Education office offers one-stop shop to obtain degree

  • Published
  • By Senior Airman Stacy Sanchez
  • 48 Fighter Wing Public Affairs
With education being of the utmost importance in our Air Force today, the 48th Force Support Squadron Education and Training Center wants to remind Team Lakenheath that they are a one-stop shop for all educational needs. 

The education center here is responsible for helping Airmen as well as their spouses attain voluntary off-duty post secondary education. 

"One of our main jobs is to give tuition assistance to active-duty personnel to persue a degree, whether it is an associate, bachelor or master," said Hildegard Baun, chief of education and training. "We are here to help map out a plan of action to help you obtain your degree." 

There are five schools contracted on base which offer undergraduate and graduate programs. All of these schools have different areas they focus their degrees in. 

Central Texas College offers vocational technical courses and degrees such as Early Childhood Development and Criminal Justice as well as Microsoft Office certifications. The University of Maryland offers general education courses students need in order to complete a Community College of the Air Force degree. Through this university, Airmen can attain an associate, bachelor and master degree. Embry-Riddle Aeronautical University allows individuals such as pilots and maintenance Airmen an opportunity to earn a degree in the professional aeronautical areas. The University of Oklahoma offers master programs in Human and International Relations. The University of Phoenix offers master degrees such as Business Administration. 

"These schools offer classroom as well as distant learning courses, which is so important when many Airmen deploy they are still able to pursue their education without having to stop for a period of time," Ms. Baun said. 

However, Airmen on base are not limited to just these schools. In 2008, more 1,454 students here attended 46 different schools. Airmen have their choice of school, the only condition is that the college or university be accredited. 

As long as a student stays within their tuition assistance cap of $250 per semester credit or $4,500 per fiscal year, the only expense for a student will be their time and effort, Ms. Baun said. In 2008, Lakenheath used $2.1 million in tuition assistance. 

"I cannot stress enough the importance of a degree, especially Airmen who can earn their Community College of the Air Force degree," said Daisy Jones, education counselor. 

With the number of credits Airmen receive from basic training, plus their technical school and obtaining their five level, Ms. Baun said some Airmen, without even knowing it, are just a few credits from earning their CCAF degree. 

"This is why we do our best to brief people, whether it is at First Term Airmen Center, Airman Leadership School or just stopping by a squadron, about the importance of getting a CCAF degree," Ms. Baun said. 

For those who are great at exams and who only need a few more credits to complete a CCAF degree, Ms.
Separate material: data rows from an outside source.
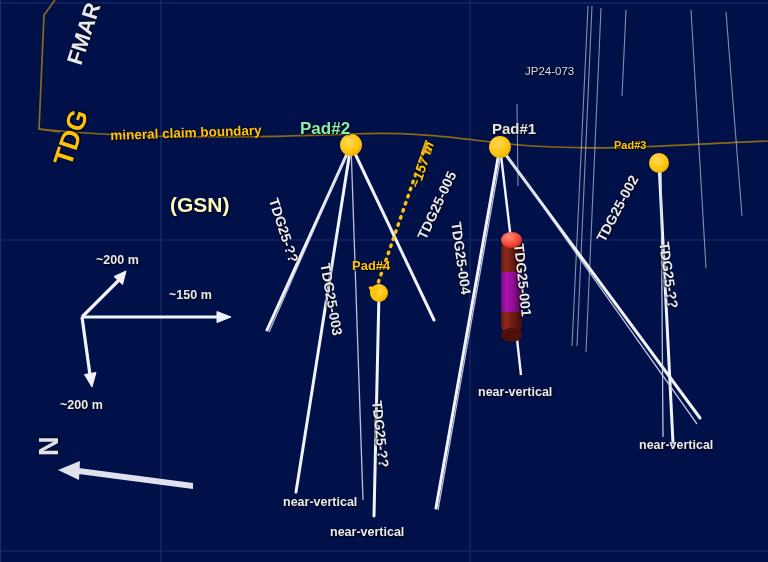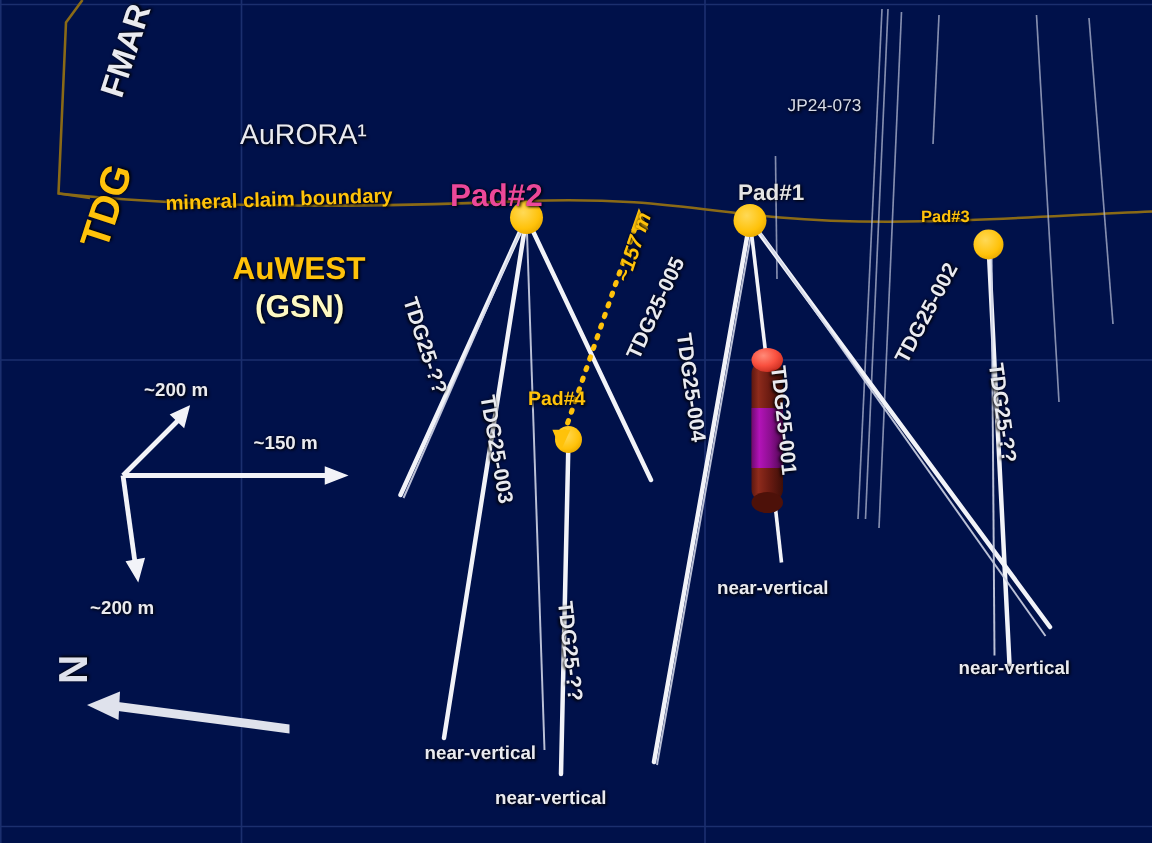"AuRORA¹" div.lbl { html: <div>AuRORA¹</div> -> none }
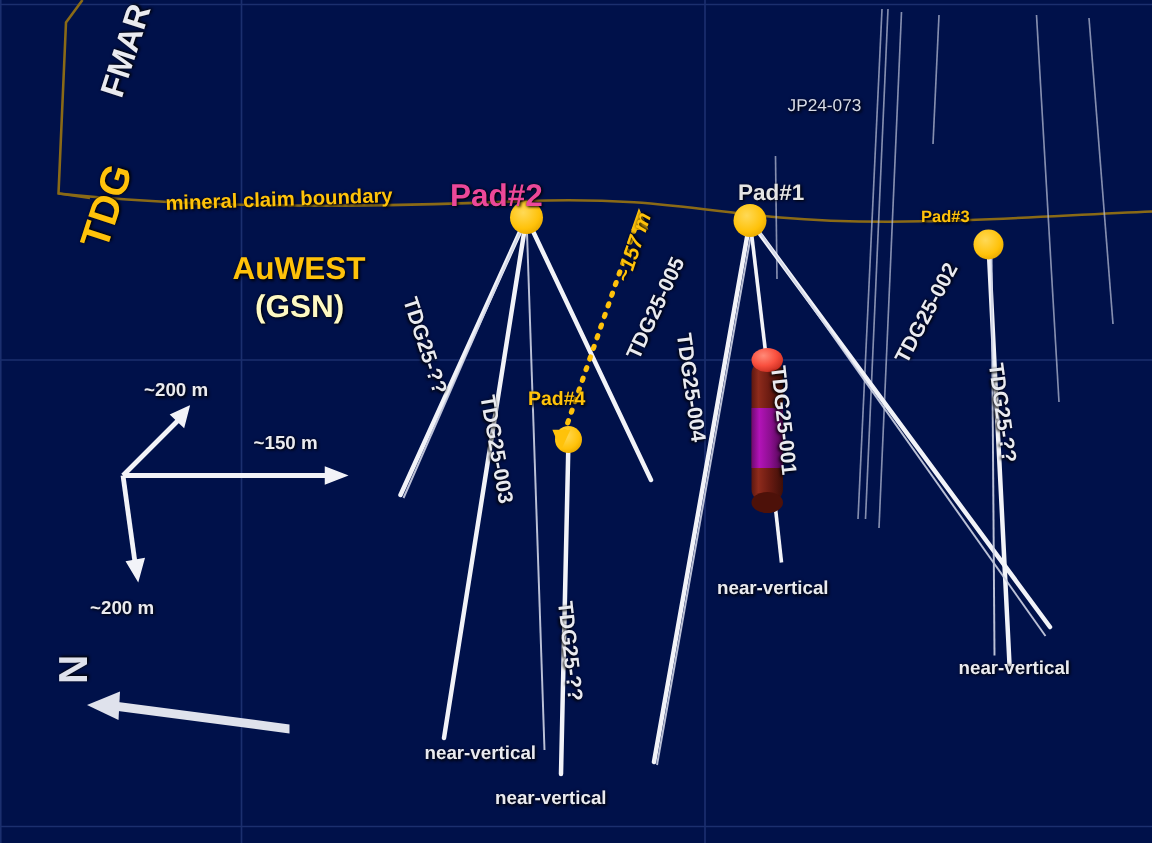"Pad#2" div.lbl { color: #ec4899 -> #86efac; font-size: 21px -> 17px }
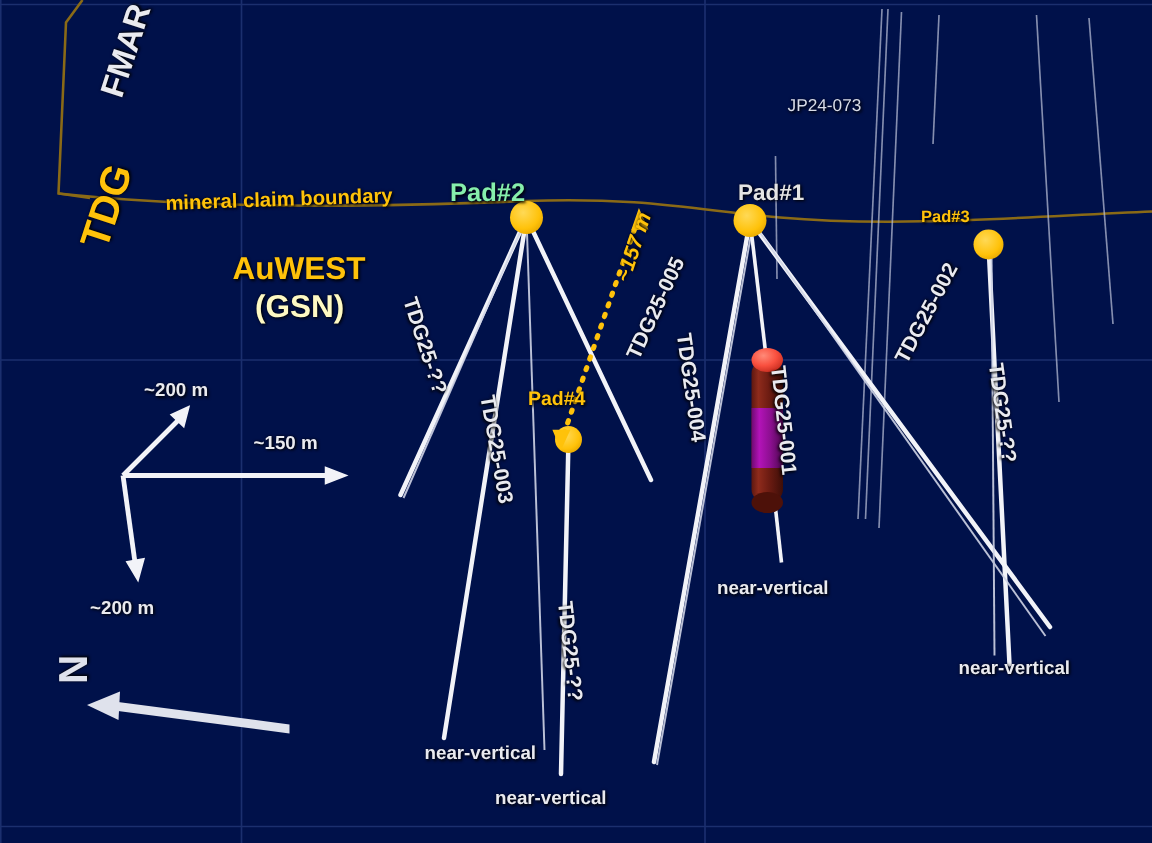"AuWEST" div.lbl { html: <div>AuWEST</div> -> none }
Baun said the education center is an official DANTES and CLEP Test Center. 

"If you want to finish up some classes, you just study for the exam instead of taking a full semester on that subject," Ms. Baun said. "The Air Force has a website where study guides can be downloaded. The Library on base has also just purchased $8,000 worth of study material for DANTES and CLEP preparation. The best part is that these exams are completely free to service members." 

Not only is the education center on base to offer assistance to Airmen, but to their families as well. Sponsored by the Air Force Aid Society to overseas spouses, The Spouse Tuition Assistant Program offers a spouse of an active-duty Airmen up to $300 per term or 50 percent of tuition for five terms totaling up to $1500 in tuition assistance. 
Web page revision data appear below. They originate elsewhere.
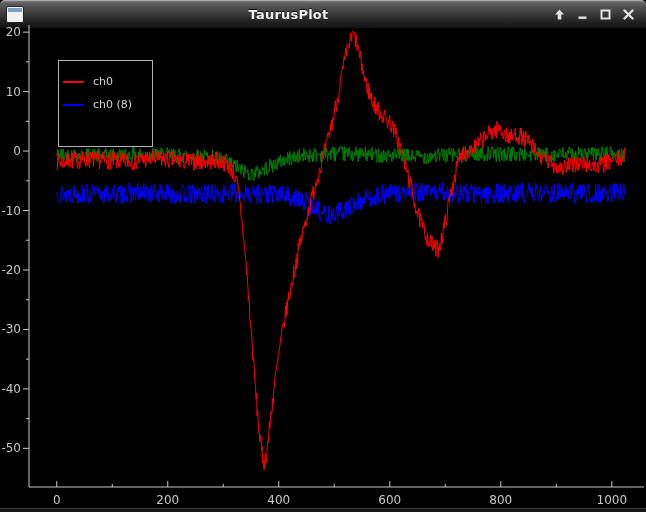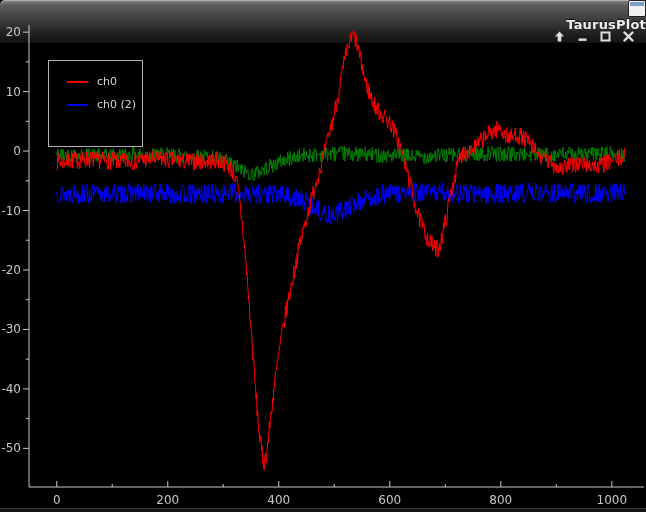"TaurusPlot" .titlebar { align-items: flex-end -> center; flex-direction: column -> none; height: 43px -> 28px }
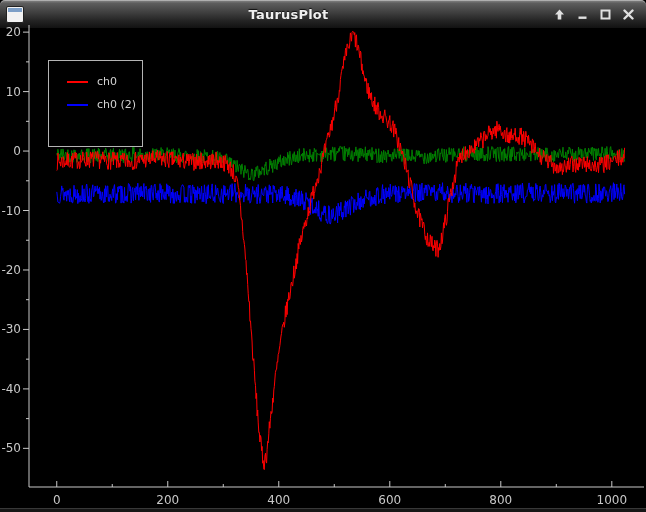"ch0" .legend { left: 48px -> 58px; padding: 9px 0 0 18px -> 9px 0 0 4px }
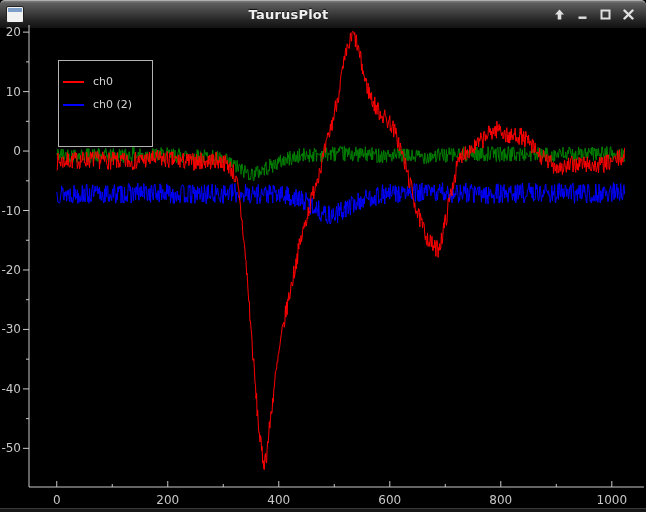"ch0 (2)" div.legend-label { text: 2 -> 8 }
The education center is also the point of contact for any questions relating to the Montgomery GI Bill, the Post 9/11 Montgomery GI Bill and veterans education benefits. 

"Now a days, having a degree and not having a degree can be the deciding factor if an Airman is going to get the job or not," Ms. Baun said. "When you apply for a job in the civilian sector, an interviewer will look to see if you, as a Airmen, took the educational opportunities given to you." 
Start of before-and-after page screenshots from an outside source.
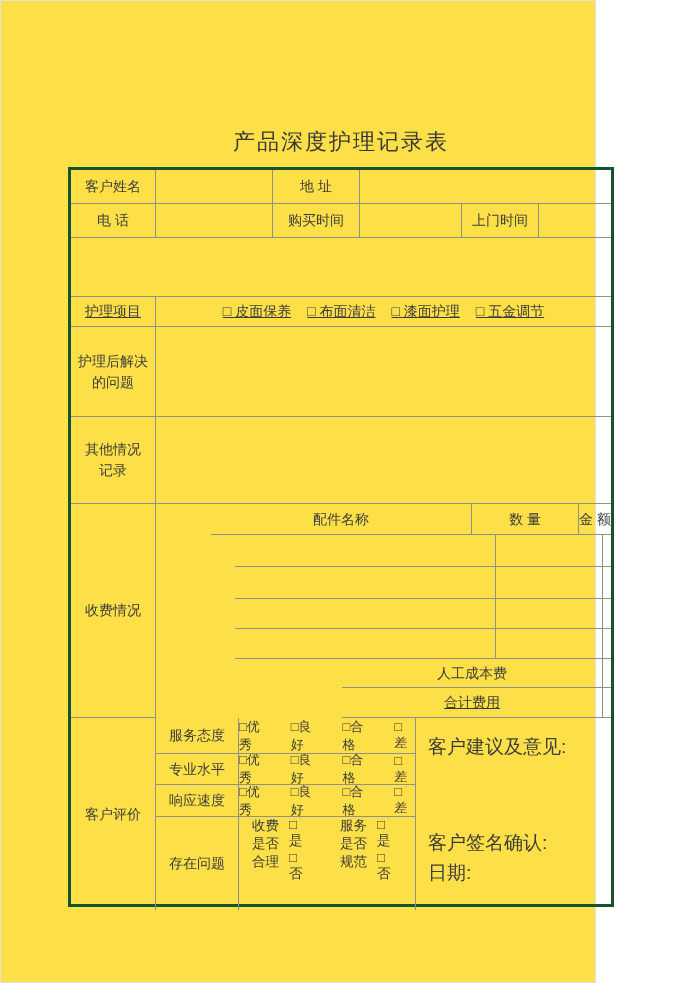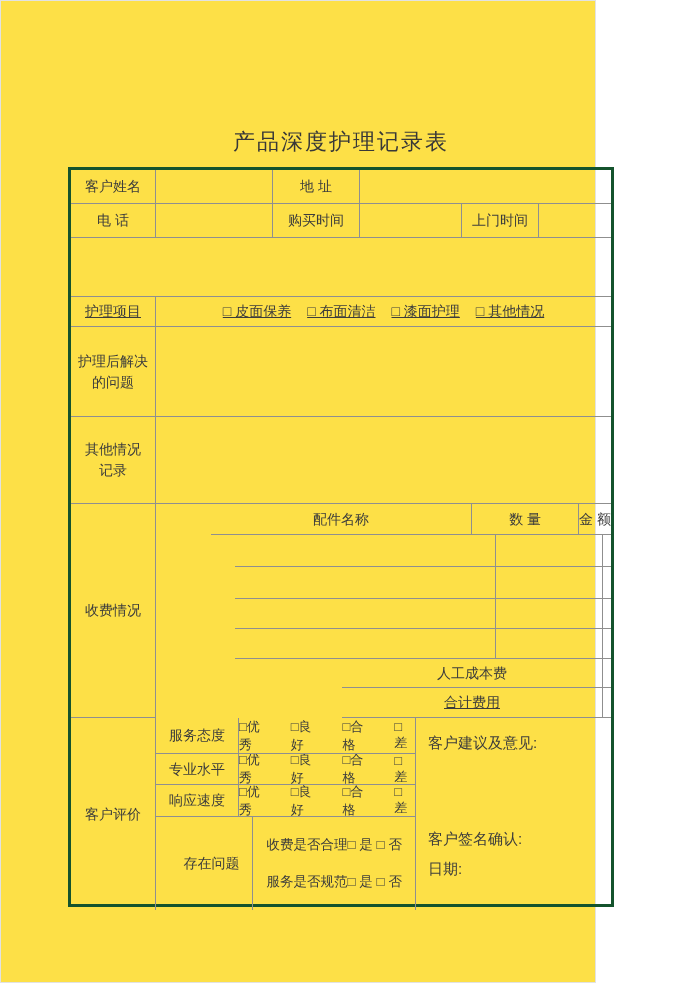"□ 其他情况" span { text: 其他情况 -> 五金调节 }
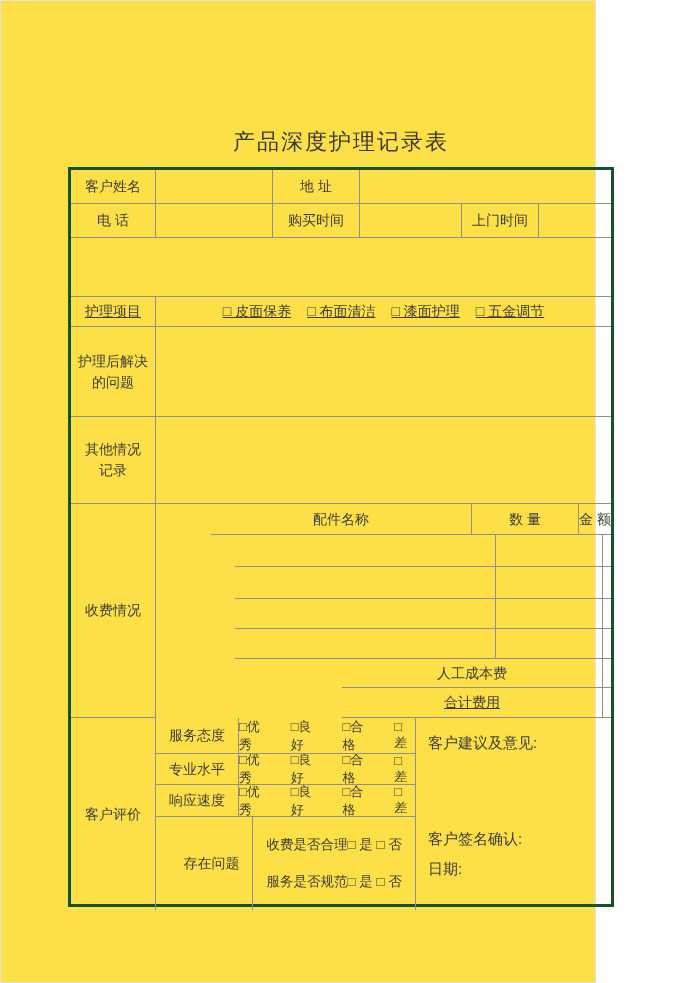"客户建议及意见:" .fb { font-size: 15px -> 19px }
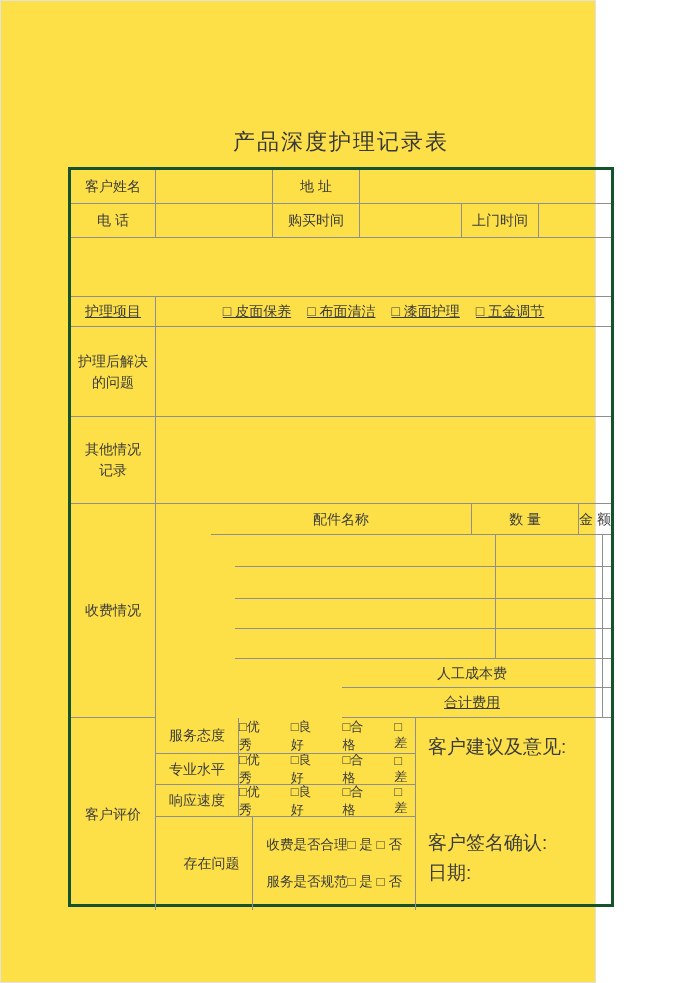"收费是否合理" .qcol { flex-direction: column -> row }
Airmen are more than welcome to walk-in and ask questions and take literature and brochures from the center, or they can make an appointment with a counselor and a CCAF advisor. Just about every day of the week appointments are available. 

"Earning a CCAF is the stepping stone towards earning a bachelors," Ms. Baun said. "I wouldn't be in this job if I didn't think education was important. I think this is one of the most important decisions you can make. Come to our education center, start with your CCAF degree and build on that."